I just stood there, staring at her. She wasn’t crazy. She was an incredibly brave and practical woman. But if that tattoo meant what I was almost certain it did, she had already proven herself under fire. Combat medics don’t have an easy job. People talk about how brave firemen are. Let me tell you, they’ve got nothing on someone who runs onto a battlefield to help wounded soldiers.
“Give me a reason to believe you,” she said, eyes boring into mine again.
I looked back at her, not knowing what to do. This scenario was so far removed from all of the training situations I’d gone through, I was on my own. Had to trust my own judgment and hope I was making the right choice.
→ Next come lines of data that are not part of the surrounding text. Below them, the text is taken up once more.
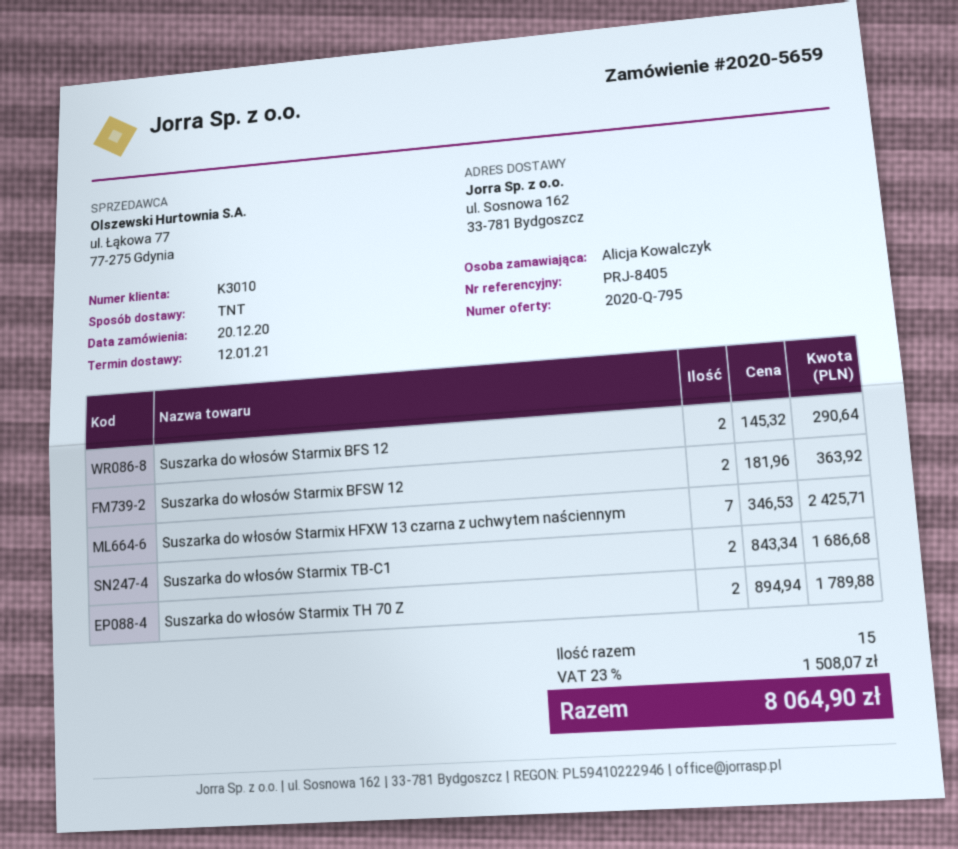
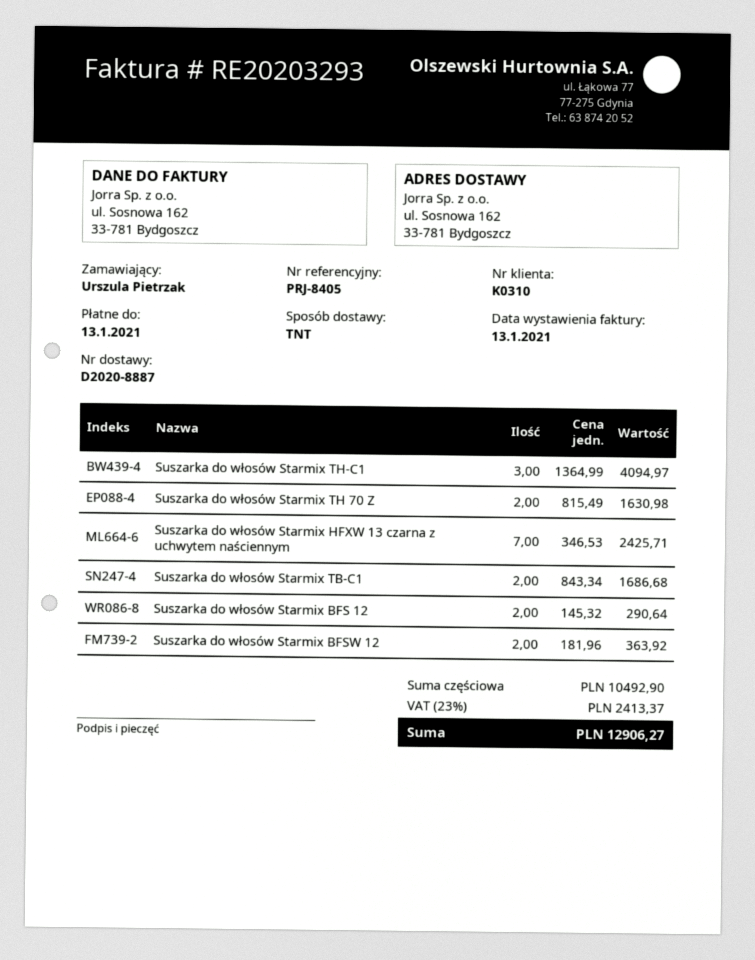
customer number: K3010 -> K0310
ordered by: Alicja Kowalczyk -> Urszula Pietrzak
Suszarka do włosów Starmix TH 70 Z: 2 x 894.94 = 1789.88 -> 2 x 815.49 = 1630.98
Suszarka do włosów Starmix TH-C1: none -> 3 x 1364.99 = 4094.97
tax: 23% = 1508.07 -> 23% = 2413.37
total: 8064.90 -> 12906.27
Choices. Johnson and I had talked about choices until I was sick of the topic. But it had helped. He’d gotten me to start thinking beyond the immediate consequences of a course of action. Taught me to look at the long term impacts, weigh them against each other. Critical thinking, he’d called it. And that’s what I did. Or at least thought I did. Maybe I was doing it all wrong, but after almost a minute of silence I reached up and removed the mask, exposing my face.
“You’ve served your country. You’ve seen combat, and I’m willing to bet you’ve lost just as many wounded men as you’ve saved. You understand the threats we’re facing. And you understand there’s only one way to combat it. Head on. No mercy, because none will be given. All they want is to kill us. Wipe us out. Am I wrong?”